Aren't there also two complex roots?
4^a*4^a*4^a = 44
(4^a)^3 = 44
(4^a)^3 - 44 = 44 - 44
(4^a)^3 - 44 = 0
(4^a)^3 - (44^[1/3])^3 = 0
Let u = 4^a
u^3 - (44^[1/3])^3 = 0
(u - 44^[1/3])(u^2 + u*44^[1/3] + [44^(1/3)]^2) = 0
(u - 44^[1/3])(u^2 + u*44^[1/3] + 44^[(1/3)*2]) = 0
(u - 44^[1/3])(u^2 + 44^[1/3]*u + 44^[2/3]) = 0
u - 44^(1/3) = 0, or 1*u^2 + 44^(1/3)*u + 44^(2/3) = 0
1*u^2 + 44^(1/3)*u + 44^(2/3) = 0
Let a = 1, b = 44^(1/3), c = 44^(2/3)
u = (-b +/- sqrt[b^2 - 4*a*c]) / (2*a)
u = (-44^[1/3] +/- sqrt[(44^[1/3])^2 - 4*1*44^(2/3)]) / (2*1)
u = (-44^[1/3] +/- sqrt[44^(1/3*2) - 4*44^(2/3)]) / 2
u = (-44^[1/3] +/- sqrt[44^(2/3) - 4*44^(2/3)]) / 2
u = (-44^[1/3] +/- sqrt[44^(2/3)*(1 - 4)]) / 2
u = (-44^[1/3] +/- sqrt[44^(2/3)*(-3)]) / 2
u = (-44^[1/3] +/- sqrt[44^(2/3)*3*(-1)]) / 2
u = (-44^[1/3] +/- sqrt[44^(2/3)]*sqrt[3]*sqrt[-1]) / 2
u = (-44^[1/3] +/- [44^(2/3)]^[1/2]*3^[1/2]*[-1]^[1/2]) / 2
u = (-44^[1/3] +/- 44^[(2/3)*(1/2)]*3^[1/2]*i) / 2
u = (-44^[1/3] +/- 44^[1/3]*3^[1/2]*i) / 2
u = (-1 +/- 1*3^[1/2]*i)*44^(1/3) / 2
u = (-1 +/- 3^[1/2]*i)*(2^2*11)^(1/3) / 2
u = (-1 +/- 3^[1/2]*i)*2^(2/3)*11^(1/3) / 2^(3/3)
u = (-1 +/- 3^[1/2]*i)*2^([2/3] - [3/3])*11^(1/3)
u = (-1 +/- 3^[1/2]*i)*2^(-1/3)*11^(1/3)
Remember u = 4^a
4^a = (-1 +/- 3^[1/2]*i)*2^(-1/3)*11^(1/3)
log(4^a) = log([-1 +/- 3^(1/2)]*i]*2^[-1/3]*11^[1/3])
a*log(4) = log([-1 +/- 3^(1/2)]*i]*2^[-1/3]*11^[1/3])
a*log(4)/log(4) = log([-1 +/- 3^(1/2)]*i]*2^[-1/3]*11^[1/3]) / log(4)
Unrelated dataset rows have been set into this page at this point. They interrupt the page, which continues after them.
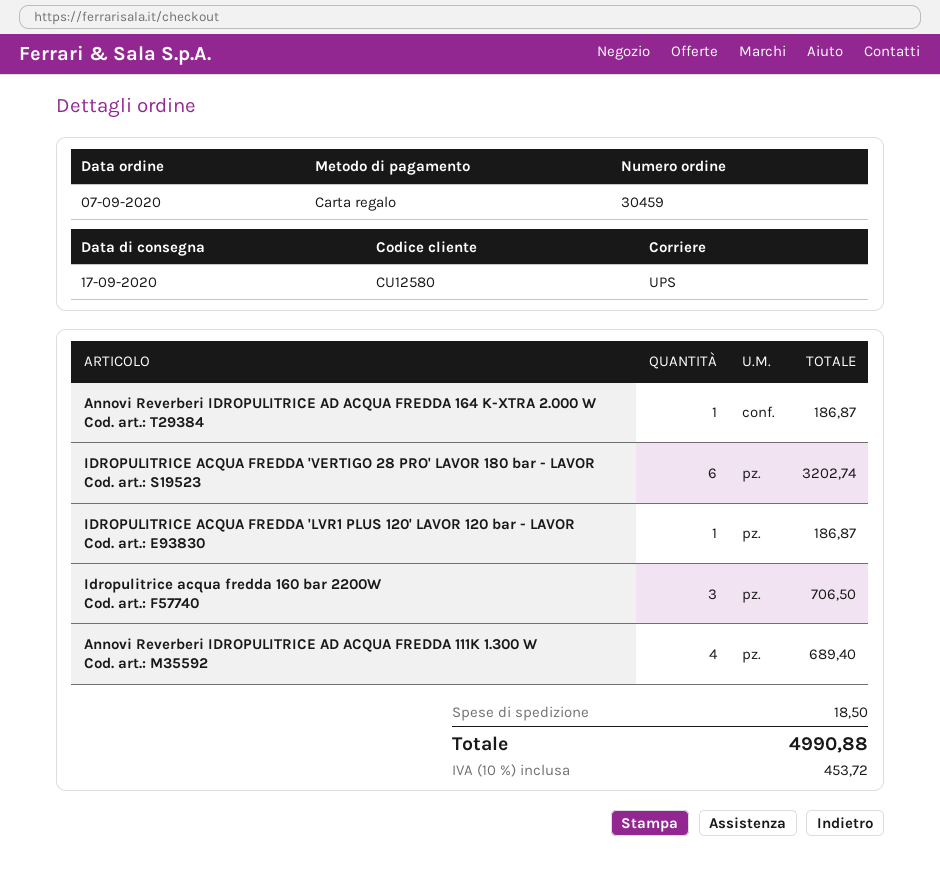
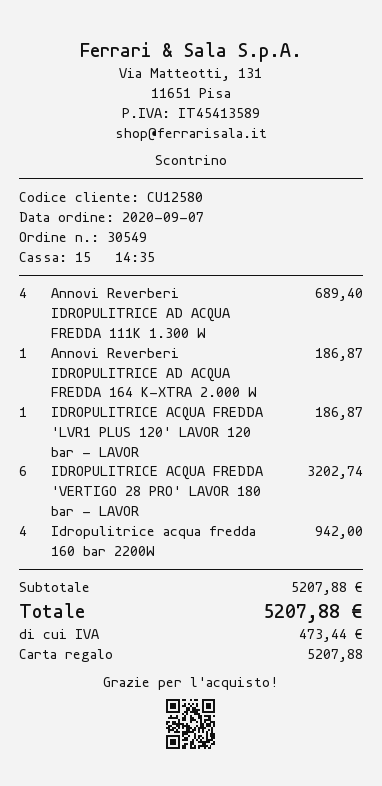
order number: 30459 -> 30549
Idropulitrice acqua fredda 160 bar 2200W: 3 for 706.50 -> 4 for 942.00
shipping: 18.50 -> none
tax: 453.72 -> 473.44
total: 4990.88 -> 5207.88

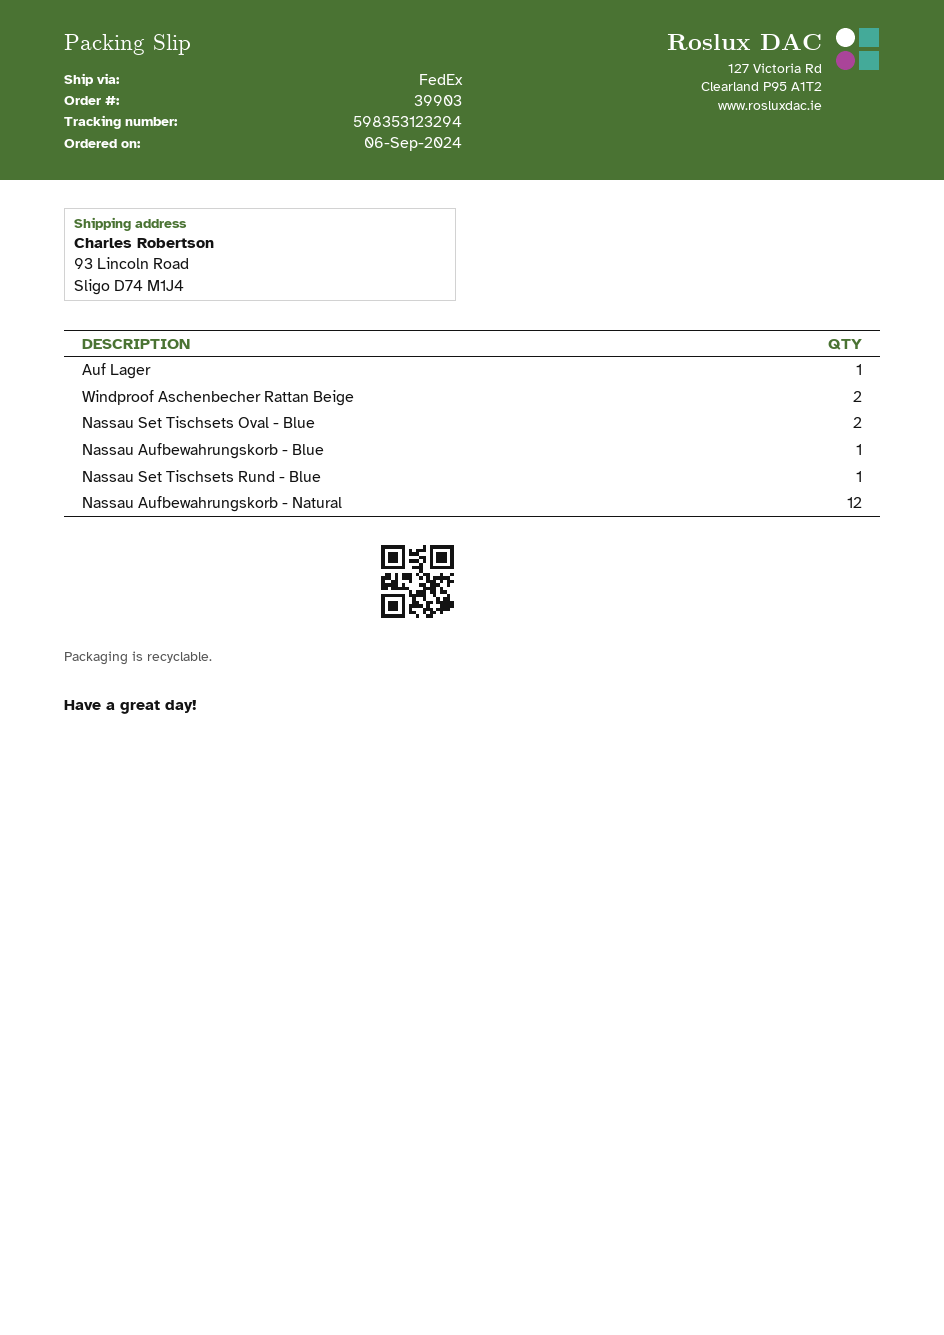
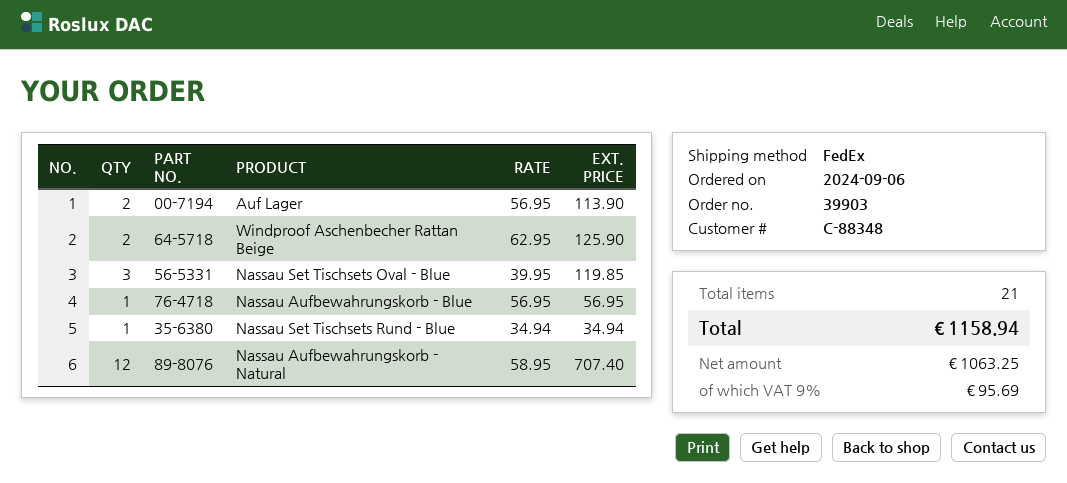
Auf Lager: 1 -> 2
Nassau Set Tischsets Oval - Blue: 2 -> 3

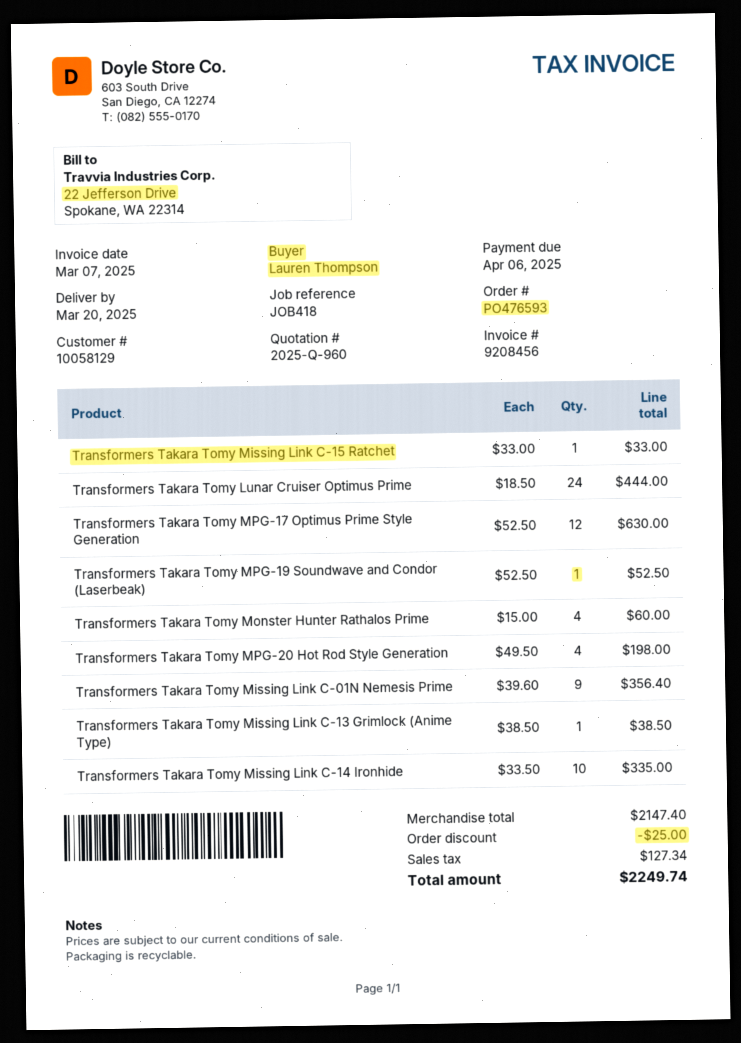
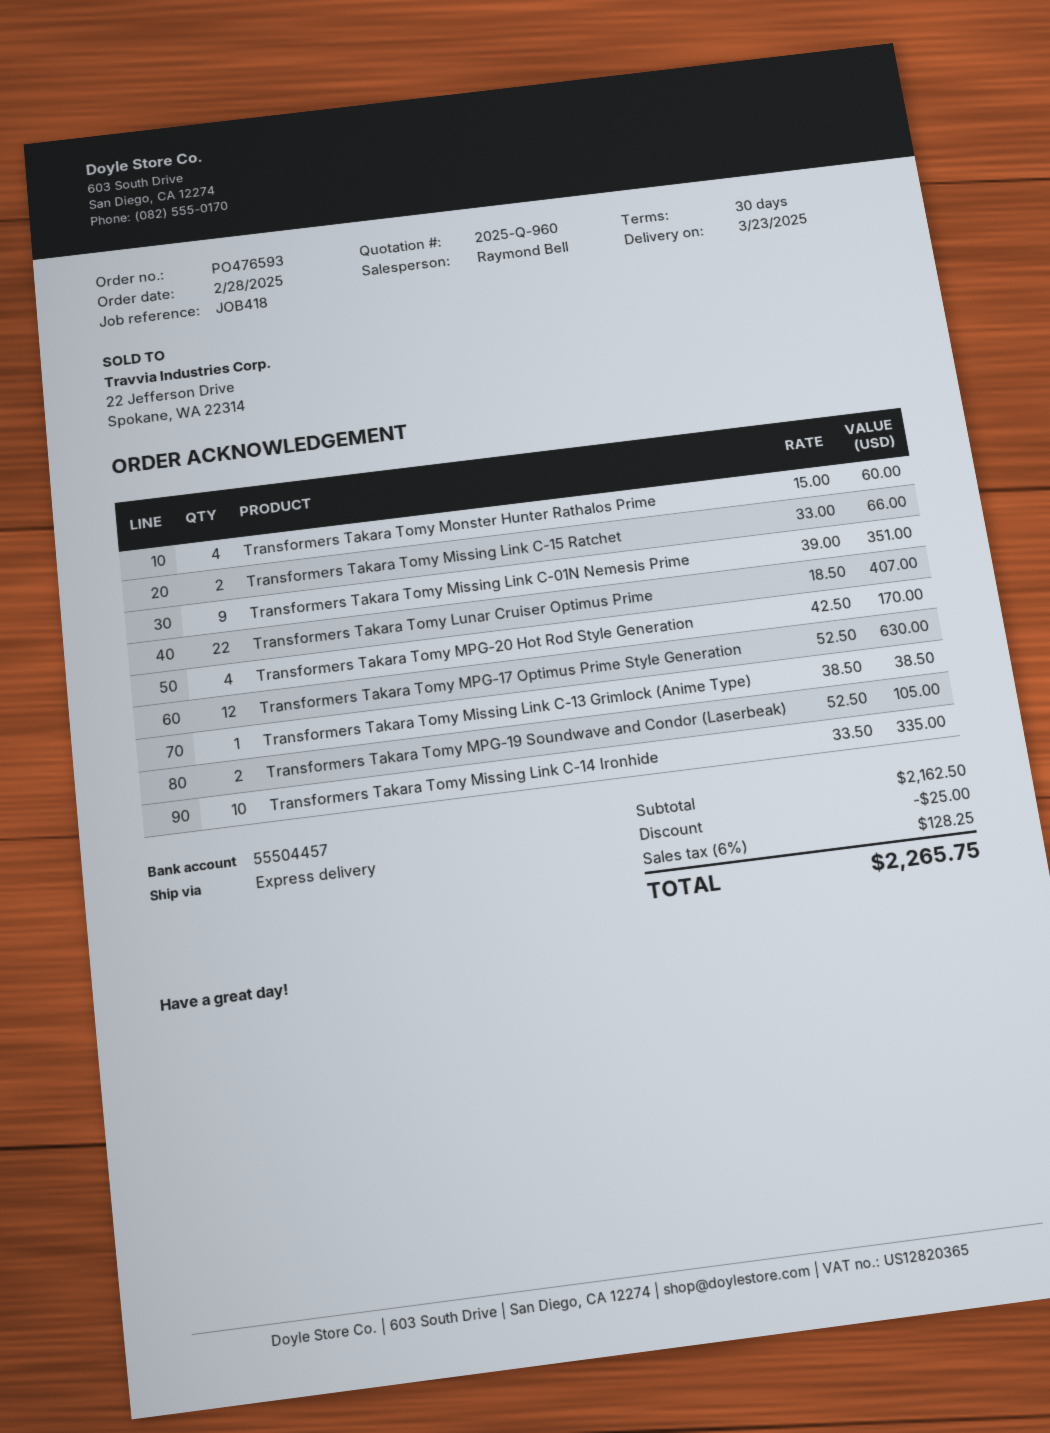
delivery date: 2025-03-20 -> 2025-03-23
Transformers Takara Tomy Missing Link C-15 Ratchet: 1 x 33.00 = 33.00 -> 2 x 33.00 = 66.00
Transformers Takara Tomy Lunar Cruiser Optimus Prime: 24 x 18.50 = 444.00 -> 22 x 18.50 = 407.00
Transformers Takara Tomy MPG-19 Soundwave and Condor (Laserbeak): 1 x 52.50 = 52.50 -> 2 x 52.50 = 105.00
Transformers Takara Tomy MPG-20 Hot Rod Style Generation: 4 x 49.50 = 198.00 -> 4 x 42.50 = 170.00
Transformers Takara Tomy Missing Link C-01N Nemesis Prime: 9 x 39.60 = 356.40 -> 9 x 39.00 = 351.00
subtotal: 2147.40 -> 2162.50
tax: 127.34 -> 128.25
total: 2249.74 -> 2265.75

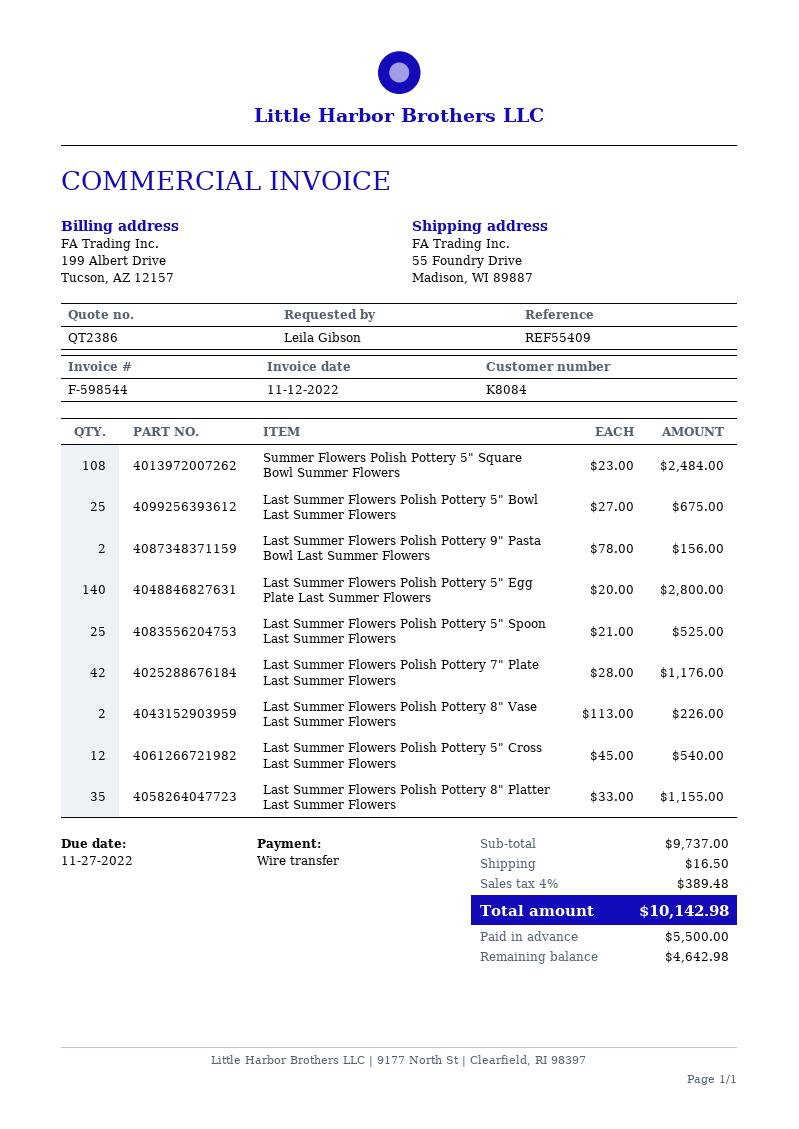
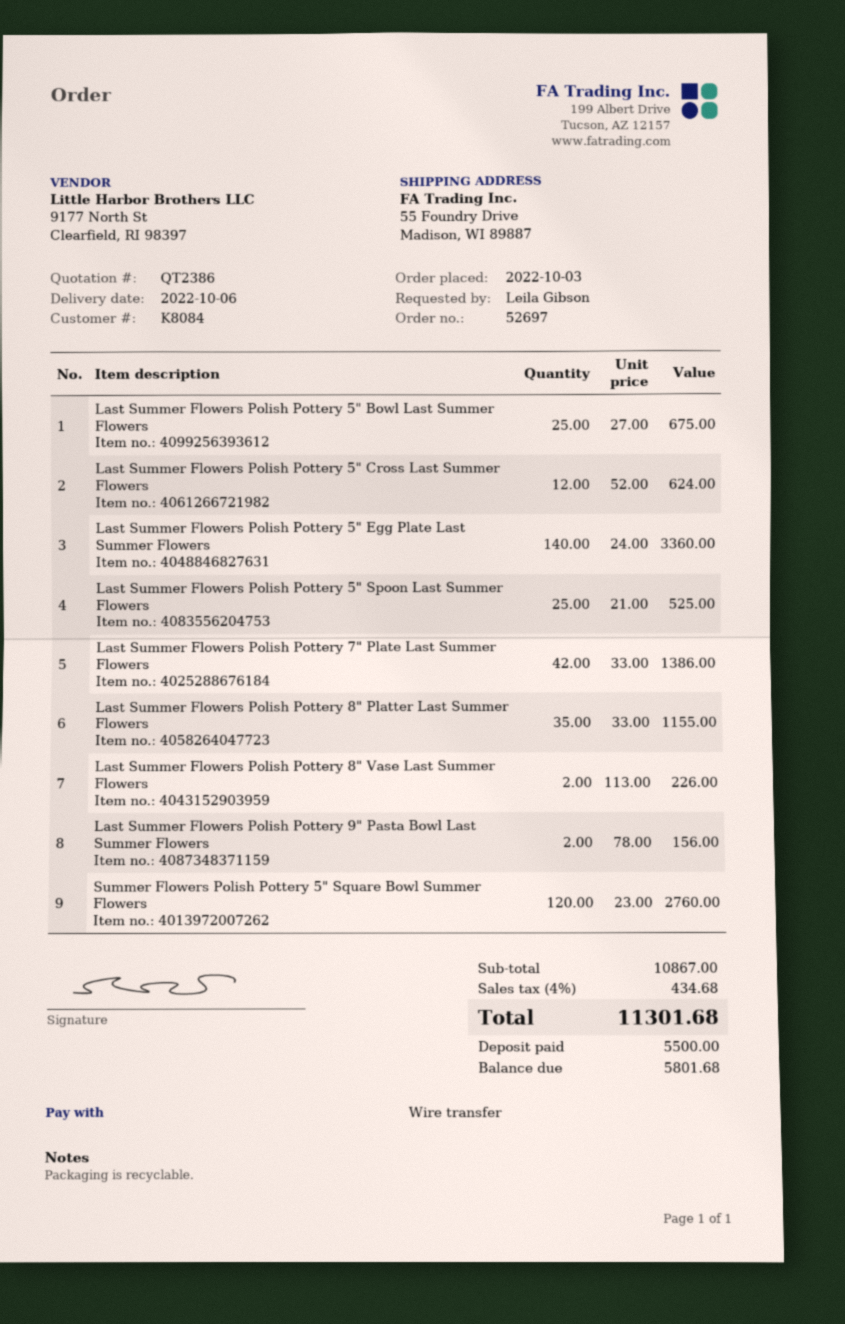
Summer Flowers Polish Pottery 5" Square Bowl Summer Flowers: 108 x 23.00 = 2484.00 -> 120 x 23.00 = 2760.00
Last Summer Flowers Polish Pottery 5" Egg Plate Last Summer Flowers: 140 x 20.00 = 2800.00 -> 140 x 24.00 = 3360.00
Last Summer Flowers Polish Pottery 7" Plate Last Summer Flowers: 42 x 28.00 = 1176.00 -> 42 x 33.00 = 1386.00
Last Summer Flowers Polish Pottery 5" Cross Last Summer Flowers: 12 x 45.00 = 540.00 -> 12 x 52.00 = 624.00
subtotal: 9737.00 -> 10867.00
shipping: 16.50 -> none
tax: 4% = 389.48 -> 4% = 434.68
total: 10142.98 -> 11301.68
balance: 4642.98 -> 5801.68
a*1 = log([-1 +/- 3^(1/2)]*i]*2^[-1/3]*11^[1/3]) / log(2^2)
a = log([-1 +/- 3^(1/2)]*i]*2^[-1/3]*11^[1/3]) / (2*log[2])
a = (log[-1 +/- 3^(1/2)]*i] + log[2^(-1/3)] + log[11^(1/3)]) / (2*log[2])
a = (log[-1 +/- 3^(1/2)]*i] - 1/3 * log[2] + 1/3*log[11]) / (2*log[2])
a = (3*log[-1 +/- 3^(1/2)]*i]/3 - 1/3 * log[2] + 1/3*log[11]) / (2*log[2])
a = (3*log[-1 +/- 3^(1/2)]*i] - log[2] + log[11]) / (3*2*log[2])
a = (3*log[-1 +/- 3^(1/2)]*i] + log[11] - log[2]) / (6*log[2])
a = (3*log_2[-1 +/- 3^(1/2)]*i] + log_2[11] - log_2[2]) / 6
a = (3*log_2[-1 +/- 3^(1/2)]*i] + log_2[11] - 1]) / 6
a = (3*log_2[-1 + 3^(1/2)]*i] + log_2[11] - 1]) / 6, or a = (3*log_2[-1 - 3^(1/2)]*i] + log_2[11] - 1]) / 6
a = (3*log_2[i^2 + 3^(1/2)]*i] + log_2[11] - 1]) / 6, or a = (3*log_2[i^2 + i^2*3^(1/2)]*i] + log_2[11] - 1]) / 6
a = (3*log_2[i(i + 3^[1/2])] + log_2[11] - 1]) / 6, or a = (3*log_2[i^2*(1 + 3^[1/2]*i)] + log_2[11] - 1]) / 6
a = (3*log_2[i] + 3*log_2[i + 3^(1/2)] + log_2[11] - 1]) / 6, or a = (3*log_2[i^2] + 3*log_2[1 + 3^(1/2)*i] + log_2[11] - 1]) / 6
a = (3*log_2[i] + 3*log_2[i + 3^(1/2)] + log_2[11] - 1]) / 6, or a = (6*log_2[i] + 3*log_2[1 + 3^(1/2)*i] + log_2[11] - 1]) / 6
a1 = (2 + log_2[11])/6
a2 = (3*log_2[i] + 3*log_2[i + 3^(1/2)] + log_2[11] - 1]) / 6
a3 = (6*log_2[i] + 3*log_2[1 + 3^(1/2)*i] + log_2[11] - 1]) / 6

I hate these click-bait titles: "99% of students failed". Sorry this is something what a bull sees, when he looks behind. There is absolutely nothing difficult with that equation.

{11+11+11}=33 11^11^11 5^6^5^6^5^6 2^3^3^3^2^3^3^3^2^3^3^3 1^1^1^1^1^1^1^1^2^1^1^3 23(a ➖ 3a+2).